[Start of section]

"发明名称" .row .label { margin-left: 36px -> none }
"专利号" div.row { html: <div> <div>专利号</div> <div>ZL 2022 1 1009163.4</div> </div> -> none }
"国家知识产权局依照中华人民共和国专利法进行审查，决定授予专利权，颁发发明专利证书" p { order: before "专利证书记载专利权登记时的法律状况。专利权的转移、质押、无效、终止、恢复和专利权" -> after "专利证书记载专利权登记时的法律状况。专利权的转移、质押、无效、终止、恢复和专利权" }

[End of section]
[Start of section]

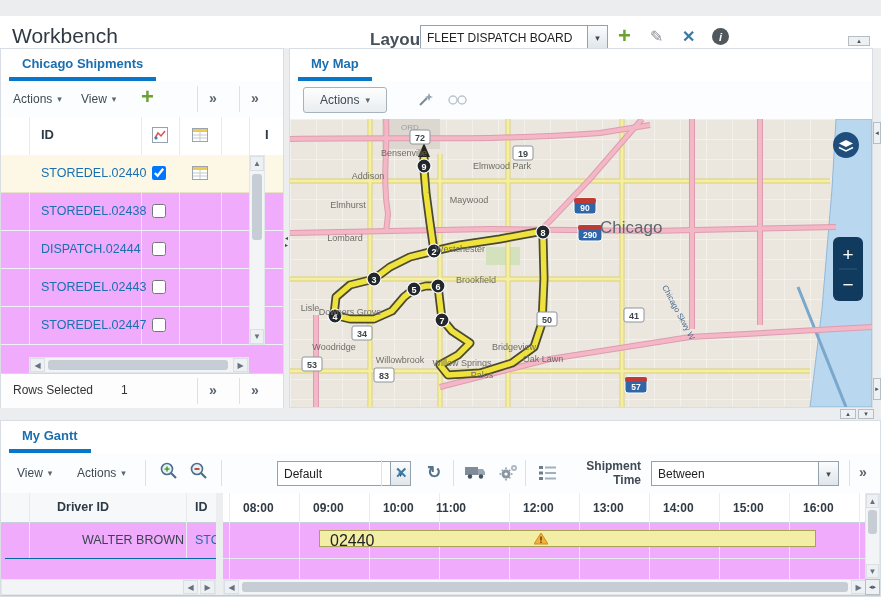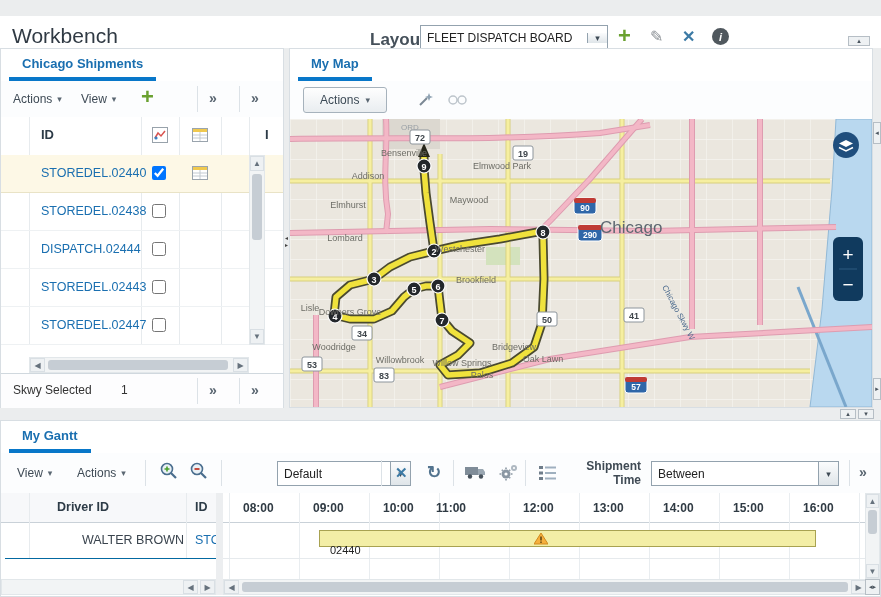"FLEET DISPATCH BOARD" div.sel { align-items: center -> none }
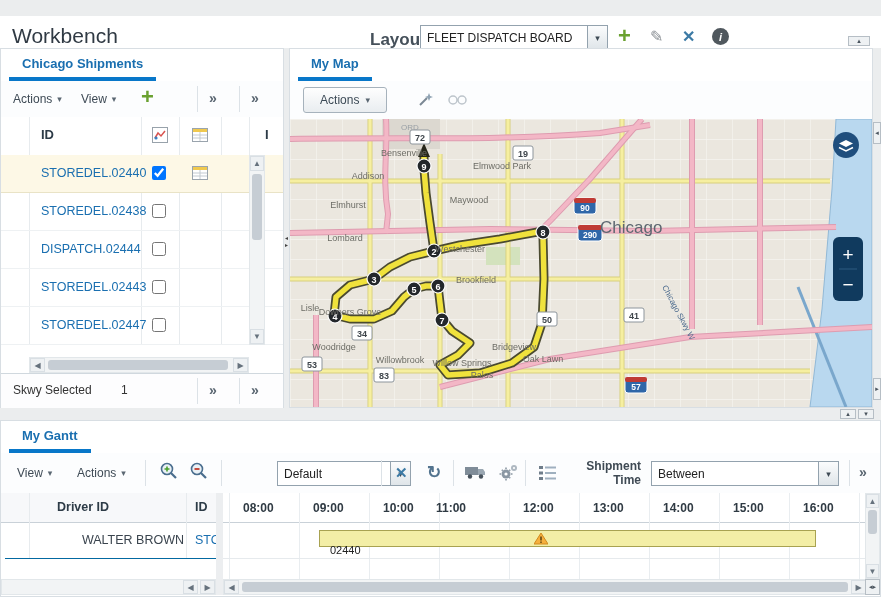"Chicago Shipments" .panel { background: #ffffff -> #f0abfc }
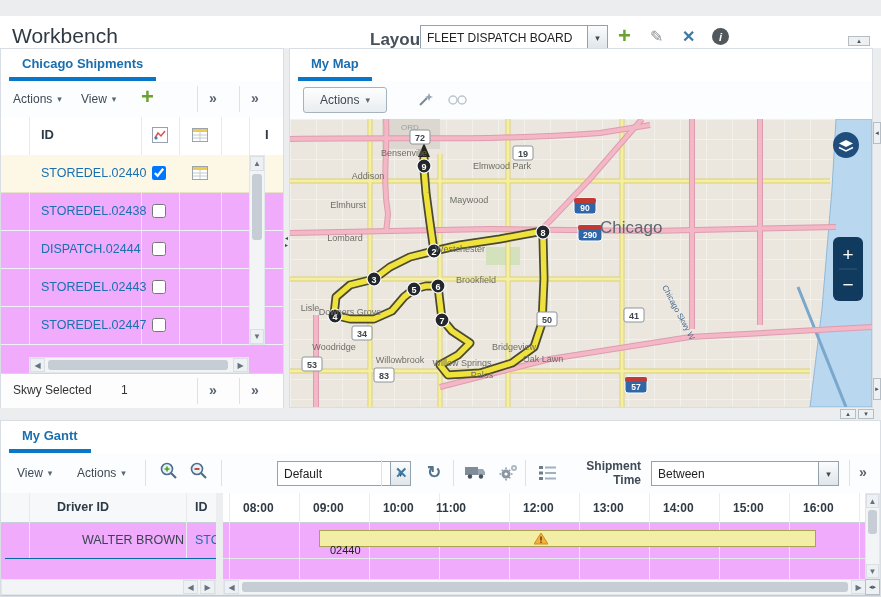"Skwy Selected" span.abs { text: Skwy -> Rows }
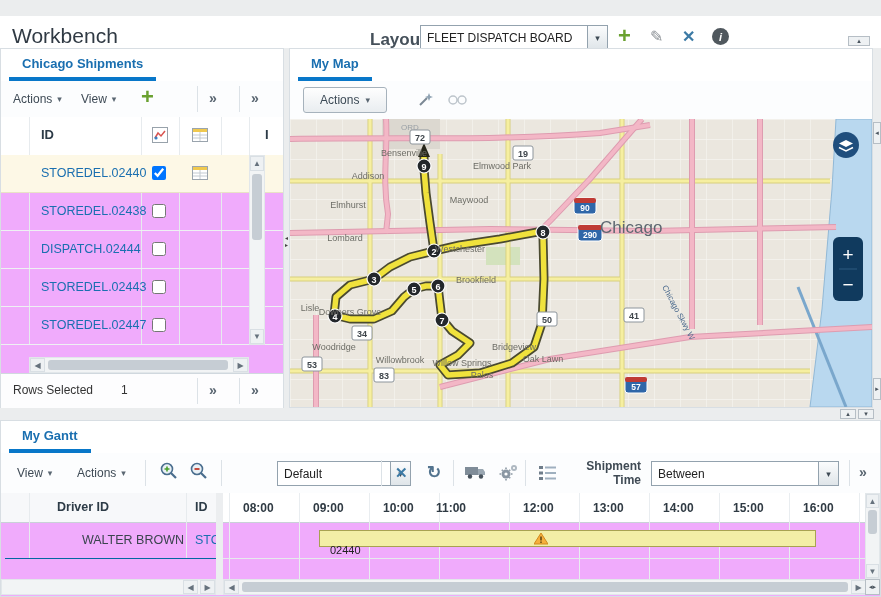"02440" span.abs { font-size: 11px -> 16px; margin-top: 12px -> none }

[End of section]

Work to complete → When copying from the data above, begin at the line containing "background: #ffffff ->" and end at the line containing "font-size: 11px ->"; return those lines exactly and leave all pictures behind.

Solution for this exercise →
"Chicago Shipments" .panel { background: #ffffff -> #f0abfc }
"Skwy Selected" span.abs { text: Skwy -> Rows }
"02440" span.abs { font-size: 11px -> 16px; margin-top: 12px -> none }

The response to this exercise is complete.